2. Discussion of the Prior Art
A rotor of this type has already become known from U.S. Pat. No. 4,008,000, the disclosure of which is incorporated by reference herein. During the continuous operation of this rotor the following was determined:
When the encompassing retaining rings deform somewhat ovally or assume an eccentric condition, not only does there occur an imbalance, but even more importantly, there will also increase the centrifugal forces in the region of the increased radial center distance whereas they will reduce in the region of the reduced center distance. This will still further aggravate the oval deformation or the eccentricity which, in turn, will result again in a greater centrifugal load and imbalance, and so forth. There will then occur vibrations until it finally leads to the fracture of the retaining rings and cause failure and possible destruction of the drive structure.

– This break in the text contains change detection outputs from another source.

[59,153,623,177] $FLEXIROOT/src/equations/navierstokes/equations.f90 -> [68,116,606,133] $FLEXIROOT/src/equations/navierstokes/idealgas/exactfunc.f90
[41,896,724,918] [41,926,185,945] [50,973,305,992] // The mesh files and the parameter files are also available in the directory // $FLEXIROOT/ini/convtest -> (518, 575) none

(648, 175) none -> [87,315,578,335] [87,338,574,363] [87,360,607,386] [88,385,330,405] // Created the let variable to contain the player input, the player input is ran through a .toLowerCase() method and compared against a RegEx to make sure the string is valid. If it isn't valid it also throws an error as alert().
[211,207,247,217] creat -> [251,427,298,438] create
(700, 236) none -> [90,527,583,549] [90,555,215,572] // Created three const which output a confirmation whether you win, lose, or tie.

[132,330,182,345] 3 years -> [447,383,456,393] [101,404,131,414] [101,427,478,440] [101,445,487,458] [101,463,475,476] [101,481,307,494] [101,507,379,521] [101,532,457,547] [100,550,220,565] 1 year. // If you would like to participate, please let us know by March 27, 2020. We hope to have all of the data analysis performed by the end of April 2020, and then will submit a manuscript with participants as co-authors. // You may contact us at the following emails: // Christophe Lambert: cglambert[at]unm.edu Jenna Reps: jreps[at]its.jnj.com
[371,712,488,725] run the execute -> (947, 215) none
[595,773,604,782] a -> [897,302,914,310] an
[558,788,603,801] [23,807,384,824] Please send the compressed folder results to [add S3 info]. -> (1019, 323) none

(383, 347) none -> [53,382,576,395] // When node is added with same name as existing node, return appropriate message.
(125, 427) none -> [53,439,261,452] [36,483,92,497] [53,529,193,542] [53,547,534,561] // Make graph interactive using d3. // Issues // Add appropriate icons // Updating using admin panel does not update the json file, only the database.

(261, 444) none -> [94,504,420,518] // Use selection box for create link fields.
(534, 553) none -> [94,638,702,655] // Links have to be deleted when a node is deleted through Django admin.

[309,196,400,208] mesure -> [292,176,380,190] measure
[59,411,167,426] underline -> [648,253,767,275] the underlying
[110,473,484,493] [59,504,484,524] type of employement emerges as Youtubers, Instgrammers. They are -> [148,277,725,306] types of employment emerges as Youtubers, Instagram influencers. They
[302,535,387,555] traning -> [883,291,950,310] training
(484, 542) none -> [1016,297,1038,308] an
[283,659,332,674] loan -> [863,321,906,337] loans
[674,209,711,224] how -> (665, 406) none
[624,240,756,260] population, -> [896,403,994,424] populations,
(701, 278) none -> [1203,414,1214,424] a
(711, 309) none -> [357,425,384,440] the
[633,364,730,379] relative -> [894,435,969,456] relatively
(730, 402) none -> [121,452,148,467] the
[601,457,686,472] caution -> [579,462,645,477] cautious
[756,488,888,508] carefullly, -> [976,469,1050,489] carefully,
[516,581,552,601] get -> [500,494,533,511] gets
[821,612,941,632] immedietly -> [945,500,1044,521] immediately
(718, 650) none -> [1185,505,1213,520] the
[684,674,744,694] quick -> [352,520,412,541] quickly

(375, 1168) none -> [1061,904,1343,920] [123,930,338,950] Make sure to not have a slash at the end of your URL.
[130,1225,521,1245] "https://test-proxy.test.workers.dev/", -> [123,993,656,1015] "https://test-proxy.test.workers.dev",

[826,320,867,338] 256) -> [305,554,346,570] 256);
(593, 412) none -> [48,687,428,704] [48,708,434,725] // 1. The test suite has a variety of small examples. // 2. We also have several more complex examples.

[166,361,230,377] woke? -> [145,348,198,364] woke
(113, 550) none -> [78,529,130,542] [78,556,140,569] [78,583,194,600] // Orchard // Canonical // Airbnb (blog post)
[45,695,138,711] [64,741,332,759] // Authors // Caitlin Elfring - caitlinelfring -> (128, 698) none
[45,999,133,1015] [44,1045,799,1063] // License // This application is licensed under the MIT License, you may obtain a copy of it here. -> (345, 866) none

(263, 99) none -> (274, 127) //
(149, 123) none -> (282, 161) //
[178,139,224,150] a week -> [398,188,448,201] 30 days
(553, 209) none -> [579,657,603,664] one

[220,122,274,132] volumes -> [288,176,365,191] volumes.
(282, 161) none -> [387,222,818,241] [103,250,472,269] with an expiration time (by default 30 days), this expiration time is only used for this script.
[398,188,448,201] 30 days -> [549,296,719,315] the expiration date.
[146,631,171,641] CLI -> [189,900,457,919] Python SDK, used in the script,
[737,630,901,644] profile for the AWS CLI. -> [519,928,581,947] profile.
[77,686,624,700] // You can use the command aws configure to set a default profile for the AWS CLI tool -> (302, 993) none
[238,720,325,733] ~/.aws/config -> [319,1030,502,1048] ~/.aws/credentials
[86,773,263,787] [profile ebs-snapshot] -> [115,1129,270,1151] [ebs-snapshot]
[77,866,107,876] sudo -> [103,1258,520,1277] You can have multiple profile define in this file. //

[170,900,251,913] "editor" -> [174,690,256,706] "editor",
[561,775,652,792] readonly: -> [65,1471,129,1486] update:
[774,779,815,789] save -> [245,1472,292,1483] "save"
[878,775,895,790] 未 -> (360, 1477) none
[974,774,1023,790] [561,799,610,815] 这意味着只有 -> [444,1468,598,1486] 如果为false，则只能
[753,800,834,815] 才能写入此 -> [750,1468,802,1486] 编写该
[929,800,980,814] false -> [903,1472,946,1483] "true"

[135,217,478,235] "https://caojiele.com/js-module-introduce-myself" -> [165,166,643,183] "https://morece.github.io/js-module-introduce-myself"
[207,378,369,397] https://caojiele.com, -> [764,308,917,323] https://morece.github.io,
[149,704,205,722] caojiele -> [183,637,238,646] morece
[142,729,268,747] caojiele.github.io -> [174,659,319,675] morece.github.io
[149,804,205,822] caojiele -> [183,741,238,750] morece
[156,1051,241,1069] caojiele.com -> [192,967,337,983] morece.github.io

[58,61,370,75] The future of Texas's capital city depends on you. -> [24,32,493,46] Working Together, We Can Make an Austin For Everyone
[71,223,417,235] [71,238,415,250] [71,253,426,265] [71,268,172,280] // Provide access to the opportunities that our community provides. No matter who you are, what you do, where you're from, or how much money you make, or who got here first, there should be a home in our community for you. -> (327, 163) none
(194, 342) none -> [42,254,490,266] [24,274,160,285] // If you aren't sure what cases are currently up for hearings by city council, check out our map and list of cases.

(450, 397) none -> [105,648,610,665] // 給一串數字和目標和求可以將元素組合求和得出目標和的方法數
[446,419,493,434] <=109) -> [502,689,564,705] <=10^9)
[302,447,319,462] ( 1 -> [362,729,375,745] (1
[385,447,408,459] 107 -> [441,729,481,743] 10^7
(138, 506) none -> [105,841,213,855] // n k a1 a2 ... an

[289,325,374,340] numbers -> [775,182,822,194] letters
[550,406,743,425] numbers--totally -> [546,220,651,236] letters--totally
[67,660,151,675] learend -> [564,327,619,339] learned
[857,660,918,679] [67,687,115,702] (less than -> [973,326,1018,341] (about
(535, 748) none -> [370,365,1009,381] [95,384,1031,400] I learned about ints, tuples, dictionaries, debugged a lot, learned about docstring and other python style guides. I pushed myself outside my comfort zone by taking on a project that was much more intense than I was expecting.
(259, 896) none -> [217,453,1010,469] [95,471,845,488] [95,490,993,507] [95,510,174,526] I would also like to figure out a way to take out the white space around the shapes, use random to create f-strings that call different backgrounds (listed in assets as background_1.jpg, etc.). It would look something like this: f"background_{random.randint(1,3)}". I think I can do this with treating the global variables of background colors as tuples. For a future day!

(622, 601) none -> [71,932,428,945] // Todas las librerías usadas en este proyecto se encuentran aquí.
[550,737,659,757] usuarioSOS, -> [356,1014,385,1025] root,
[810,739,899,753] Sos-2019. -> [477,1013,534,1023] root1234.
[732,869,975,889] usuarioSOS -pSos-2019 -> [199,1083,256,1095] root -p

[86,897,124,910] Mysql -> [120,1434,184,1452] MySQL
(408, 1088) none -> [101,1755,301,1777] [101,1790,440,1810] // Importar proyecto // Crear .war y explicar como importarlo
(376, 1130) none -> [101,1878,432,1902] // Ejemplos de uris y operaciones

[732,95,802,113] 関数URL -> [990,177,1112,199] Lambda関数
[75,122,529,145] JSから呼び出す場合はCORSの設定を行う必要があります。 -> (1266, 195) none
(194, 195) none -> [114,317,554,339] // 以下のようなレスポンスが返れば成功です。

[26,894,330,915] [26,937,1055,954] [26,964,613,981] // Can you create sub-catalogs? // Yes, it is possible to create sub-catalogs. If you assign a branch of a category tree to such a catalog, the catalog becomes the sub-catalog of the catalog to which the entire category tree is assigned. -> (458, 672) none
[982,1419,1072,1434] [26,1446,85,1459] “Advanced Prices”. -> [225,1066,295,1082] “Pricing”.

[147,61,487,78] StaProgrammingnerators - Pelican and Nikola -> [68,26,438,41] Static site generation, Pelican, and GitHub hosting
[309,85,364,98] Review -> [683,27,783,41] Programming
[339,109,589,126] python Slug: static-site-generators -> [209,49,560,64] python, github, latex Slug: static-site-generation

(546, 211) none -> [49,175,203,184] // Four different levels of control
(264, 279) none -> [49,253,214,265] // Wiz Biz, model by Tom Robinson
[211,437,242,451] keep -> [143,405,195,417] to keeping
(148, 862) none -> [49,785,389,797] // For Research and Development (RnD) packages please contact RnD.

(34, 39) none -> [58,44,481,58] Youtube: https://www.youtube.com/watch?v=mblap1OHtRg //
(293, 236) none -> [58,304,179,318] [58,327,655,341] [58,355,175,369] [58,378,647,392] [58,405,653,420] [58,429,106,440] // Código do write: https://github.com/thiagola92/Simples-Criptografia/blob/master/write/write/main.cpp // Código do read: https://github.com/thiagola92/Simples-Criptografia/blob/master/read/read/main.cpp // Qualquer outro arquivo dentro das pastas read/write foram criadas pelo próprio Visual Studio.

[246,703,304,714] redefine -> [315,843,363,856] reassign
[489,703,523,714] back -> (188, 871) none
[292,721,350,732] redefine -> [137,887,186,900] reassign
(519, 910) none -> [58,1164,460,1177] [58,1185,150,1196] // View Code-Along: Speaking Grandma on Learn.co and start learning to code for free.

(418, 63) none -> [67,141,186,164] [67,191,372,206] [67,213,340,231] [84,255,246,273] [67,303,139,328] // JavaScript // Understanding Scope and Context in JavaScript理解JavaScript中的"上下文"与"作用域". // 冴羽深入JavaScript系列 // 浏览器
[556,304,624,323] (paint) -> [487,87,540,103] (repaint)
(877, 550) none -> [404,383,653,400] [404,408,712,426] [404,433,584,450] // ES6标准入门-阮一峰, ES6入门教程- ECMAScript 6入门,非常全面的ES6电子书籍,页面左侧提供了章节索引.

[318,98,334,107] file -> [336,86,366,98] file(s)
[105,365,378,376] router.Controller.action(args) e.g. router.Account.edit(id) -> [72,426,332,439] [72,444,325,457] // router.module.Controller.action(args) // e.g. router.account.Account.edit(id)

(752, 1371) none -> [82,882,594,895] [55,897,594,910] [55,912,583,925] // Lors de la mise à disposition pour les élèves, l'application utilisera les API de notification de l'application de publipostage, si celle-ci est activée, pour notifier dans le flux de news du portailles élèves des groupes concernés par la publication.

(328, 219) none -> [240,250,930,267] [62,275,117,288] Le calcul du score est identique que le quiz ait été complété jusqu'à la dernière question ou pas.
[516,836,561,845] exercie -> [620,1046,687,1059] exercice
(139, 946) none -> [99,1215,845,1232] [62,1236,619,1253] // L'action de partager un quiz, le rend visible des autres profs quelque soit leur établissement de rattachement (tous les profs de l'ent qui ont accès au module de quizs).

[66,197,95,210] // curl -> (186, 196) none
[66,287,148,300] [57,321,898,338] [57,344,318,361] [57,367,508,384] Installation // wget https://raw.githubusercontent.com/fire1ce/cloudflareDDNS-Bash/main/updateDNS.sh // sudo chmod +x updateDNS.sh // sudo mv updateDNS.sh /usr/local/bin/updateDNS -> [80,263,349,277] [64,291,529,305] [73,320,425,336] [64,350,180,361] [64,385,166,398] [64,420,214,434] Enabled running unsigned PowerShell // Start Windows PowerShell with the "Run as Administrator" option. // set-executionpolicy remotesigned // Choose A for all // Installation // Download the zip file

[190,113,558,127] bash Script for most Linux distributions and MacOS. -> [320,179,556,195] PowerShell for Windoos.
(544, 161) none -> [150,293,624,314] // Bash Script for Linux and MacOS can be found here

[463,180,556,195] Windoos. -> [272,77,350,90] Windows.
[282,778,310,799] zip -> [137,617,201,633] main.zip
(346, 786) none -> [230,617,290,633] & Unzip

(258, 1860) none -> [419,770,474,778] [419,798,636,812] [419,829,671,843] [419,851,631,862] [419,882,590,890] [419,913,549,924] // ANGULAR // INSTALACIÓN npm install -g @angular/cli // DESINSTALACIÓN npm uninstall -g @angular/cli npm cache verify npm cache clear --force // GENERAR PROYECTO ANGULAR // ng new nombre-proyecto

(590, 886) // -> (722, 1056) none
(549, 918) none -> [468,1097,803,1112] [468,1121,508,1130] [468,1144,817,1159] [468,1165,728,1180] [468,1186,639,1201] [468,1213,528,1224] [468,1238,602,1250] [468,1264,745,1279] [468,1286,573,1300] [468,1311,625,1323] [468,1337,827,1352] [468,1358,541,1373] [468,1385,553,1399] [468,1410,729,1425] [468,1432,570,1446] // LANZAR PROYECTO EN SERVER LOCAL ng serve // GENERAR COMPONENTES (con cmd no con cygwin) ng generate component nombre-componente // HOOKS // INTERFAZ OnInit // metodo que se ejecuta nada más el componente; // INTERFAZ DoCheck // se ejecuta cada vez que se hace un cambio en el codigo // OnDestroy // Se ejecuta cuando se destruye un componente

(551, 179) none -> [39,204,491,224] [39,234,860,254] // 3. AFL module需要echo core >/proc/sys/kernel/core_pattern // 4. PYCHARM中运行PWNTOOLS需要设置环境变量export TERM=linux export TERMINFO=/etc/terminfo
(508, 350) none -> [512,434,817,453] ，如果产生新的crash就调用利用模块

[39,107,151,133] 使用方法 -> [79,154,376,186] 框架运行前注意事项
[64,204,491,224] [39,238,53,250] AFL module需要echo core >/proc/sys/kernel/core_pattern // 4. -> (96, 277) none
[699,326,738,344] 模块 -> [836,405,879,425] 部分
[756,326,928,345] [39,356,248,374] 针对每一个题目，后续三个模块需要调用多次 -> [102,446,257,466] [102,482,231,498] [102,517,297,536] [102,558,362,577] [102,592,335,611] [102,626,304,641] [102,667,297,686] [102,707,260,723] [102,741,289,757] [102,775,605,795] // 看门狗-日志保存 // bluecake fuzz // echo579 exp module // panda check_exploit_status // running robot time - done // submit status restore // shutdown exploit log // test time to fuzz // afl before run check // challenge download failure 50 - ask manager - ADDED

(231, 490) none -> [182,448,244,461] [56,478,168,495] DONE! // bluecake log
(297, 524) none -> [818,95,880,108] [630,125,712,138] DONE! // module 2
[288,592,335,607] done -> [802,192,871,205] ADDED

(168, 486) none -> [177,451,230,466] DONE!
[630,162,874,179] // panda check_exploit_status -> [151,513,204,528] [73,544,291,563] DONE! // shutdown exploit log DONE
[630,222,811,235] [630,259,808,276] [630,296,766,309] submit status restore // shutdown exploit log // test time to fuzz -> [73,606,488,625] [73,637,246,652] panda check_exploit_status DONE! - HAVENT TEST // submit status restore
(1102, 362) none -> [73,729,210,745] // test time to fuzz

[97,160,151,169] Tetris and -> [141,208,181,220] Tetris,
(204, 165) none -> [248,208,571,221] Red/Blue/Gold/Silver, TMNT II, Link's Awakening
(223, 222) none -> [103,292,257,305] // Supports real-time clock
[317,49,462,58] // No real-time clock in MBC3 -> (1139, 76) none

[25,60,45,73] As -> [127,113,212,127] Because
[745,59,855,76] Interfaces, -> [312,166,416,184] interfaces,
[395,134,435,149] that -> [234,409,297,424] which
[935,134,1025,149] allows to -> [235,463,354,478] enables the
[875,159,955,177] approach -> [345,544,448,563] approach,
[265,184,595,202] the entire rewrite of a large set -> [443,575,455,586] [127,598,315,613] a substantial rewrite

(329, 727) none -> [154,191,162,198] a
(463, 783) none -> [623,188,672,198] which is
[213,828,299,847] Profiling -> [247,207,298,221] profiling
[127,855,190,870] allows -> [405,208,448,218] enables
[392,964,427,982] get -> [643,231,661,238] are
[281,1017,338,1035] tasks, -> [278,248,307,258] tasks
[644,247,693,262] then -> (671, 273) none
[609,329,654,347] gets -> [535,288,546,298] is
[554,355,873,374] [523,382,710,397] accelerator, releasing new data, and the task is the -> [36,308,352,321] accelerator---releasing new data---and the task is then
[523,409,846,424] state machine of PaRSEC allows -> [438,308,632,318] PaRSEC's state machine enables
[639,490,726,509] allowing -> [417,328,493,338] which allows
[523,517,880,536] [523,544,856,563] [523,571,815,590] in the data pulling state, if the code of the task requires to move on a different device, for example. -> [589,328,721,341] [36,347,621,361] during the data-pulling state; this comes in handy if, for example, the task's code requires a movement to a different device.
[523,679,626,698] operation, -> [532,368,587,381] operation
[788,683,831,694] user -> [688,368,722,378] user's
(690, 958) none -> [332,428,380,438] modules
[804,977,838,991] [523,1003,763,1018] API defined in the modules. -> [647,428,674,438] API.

Accordingly, it is a primary object of the present invention to provide a rotor of the above-described type in which an occasional minor deformation or deflection of the retaining rings will not lead to a fracture of the rotor so as to render the rotor substantially more reliable during operation.
It is a more specific object of the present invention to provide a rotor of the above-described type which is characterized by a rotor component having a coaxial cylindrical circumferential surface against which there contacts at least a portion of the common cylindrical inner surfaces of the split blade foot and the common cylindrical inner surfaces of the segments.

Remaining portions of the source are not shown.